Niederschlagssummenkarte
Abb. 5: 24stündige Niederschlagssummenkarte von Montag, 28.07.2014, 8 Uhr bis Dienstag, 29.07.2014, 8 Uhr MESZ


Auswirkungen NRW/Münster

In der Stadt Münster brach das öffentliche Leben in den meisten Stadtteilen weitgehend zusammen. Hunderte Keller liefen voll und auf den Straßen stand das Wasser stellenweise mehr als einen halben Meter hoch. Ähnlich schlimm sah es in Greven bei Münster aus. Die Autobahn A1 war im Abschnitt Münster – Greven kaum noch passierbar. Ein älterer Mann starb tragischerweise in seinem Keller bei dem Versuch, das Wasser aufzuhalten.


Warnungen

Bereits am Sonntagabend, den 27.07.2014, erfolgte um 20:28 Uhr eine Vorwarnung vor heftigen Gewittern für die Stadt Münster, gültig ab Montagmittag bis zum Dienstagmorgen. Darin hieß es „Ab Montagmittag sind in schwülwarmer Luft immer wieder kräftige Schauer und Gewitter möglich. In deren Bereich sind Starkregen, Hagel und Sturmböen möglich. Wenn mehrere Starkregenschauer oder Gewitter über die gleiche Region hinwegziehen oder mangels Höhenströmung nahezu ortsfest verweilen, können dabei innerhalb mehrerer Stunden lokal eng begrenzt Niederschlagssummen zwischen 40 und 70 Liter pro Quadratmeter zusammenkommen, punktuell auch darüber.
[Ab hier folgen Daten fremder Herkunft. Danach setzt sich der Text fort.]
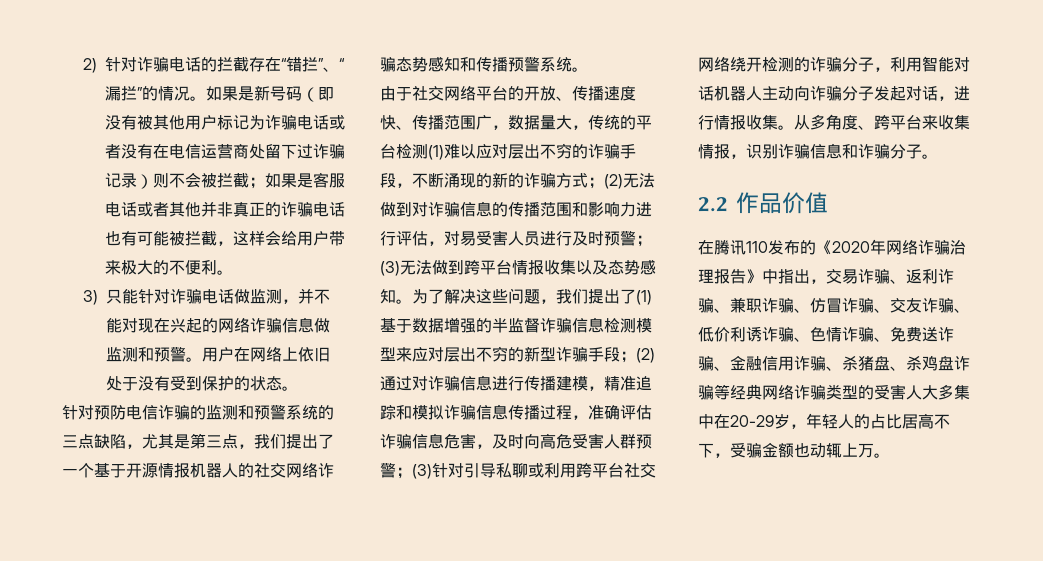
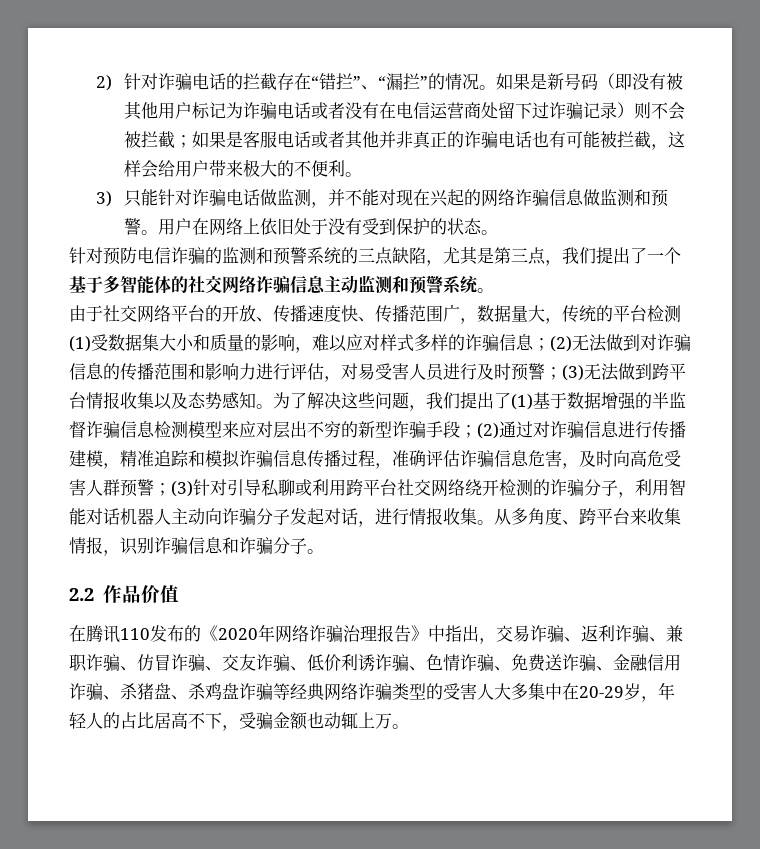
- 针对预防电信诈骗的监测和预警系统的三点缺陷，尤其是第三点，我们提出了一个基于开源情报机器人的社交网络诈骗态势感知和传播预警系统。
+ 针对预防电信诈骗的监测和预警系统的三点缺陷，尤其是第三点，我们提出了一个基于多智能体的社交网络诈骗信息主动监测和预警系统。
- 由于社交网络平台的开放、传播速度快、传播范围广，数据量大，传统的平台检测(1)难以应对层出不穷的诈骗手段，不断涌现的新的诈骗方式；(2)无法做到对诈骗信息的传播范围和影响力进行评估，对易受害人员进行及时预警；(3)无法做到跨平台情报收集以及态势感知。
+ 由于社交网络平台的开放、传播速度快、传播范围广，数据量大，传统的平台检测(1)受数据集大小和质量的影响，难以应对样式多样的诈骗信息；(2)无法做到对诈骗信息的传播范围和影响力进行评估，对易受害人员进行及时预警；(3)无法做到跨平台情报收集以及态势感知。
Wie üblich bei solchen Wetterlagen wird es nicht jeden treffen und es wird naturgemäß Gebiete geben, in denen das volle Gefahrenpotenzial dieser Wetterlage nicht ausgeschöpft wird. Am Dienstagmorgen lassen Schauer und Gewitter voraussichtlich erst einmal wieder nach.“ Akutwarnungen der Stufe ROT und VIOLETT für die Stadt Münster erfolgten am 28.07.2014 jeweils kurzfristig.

Warnungen
Abb. 6: Die Tageskarte der Warnungen der Unwetterzentrale zeigt alle Warnungen, die am Montag, 28.07.2014 gültig waren


Fazit

Die Unwetterlage Ende Juli 2014 gehört zu den heftigsten sommerlichen Lagen der vergangenen Jahre. Zeitweise waren am 28. und 29. Juli mehr als 100 Gewitterzellen gleichzeitig in Deutschland unterwegs. Die in Münster gefallenen Regenmengen stellen dabei ein Jahrhundertereignis dar. Hier zogen gleich mehrere starke Gewitter nacheinander über dasselbe Gebiet hinweg.


Diese Zusammenstellung wurde von Thomas Sävert und Stefan Laps, Meteorologen der MeteoGroup Unwetterzentrale, im August 2014 erstellt.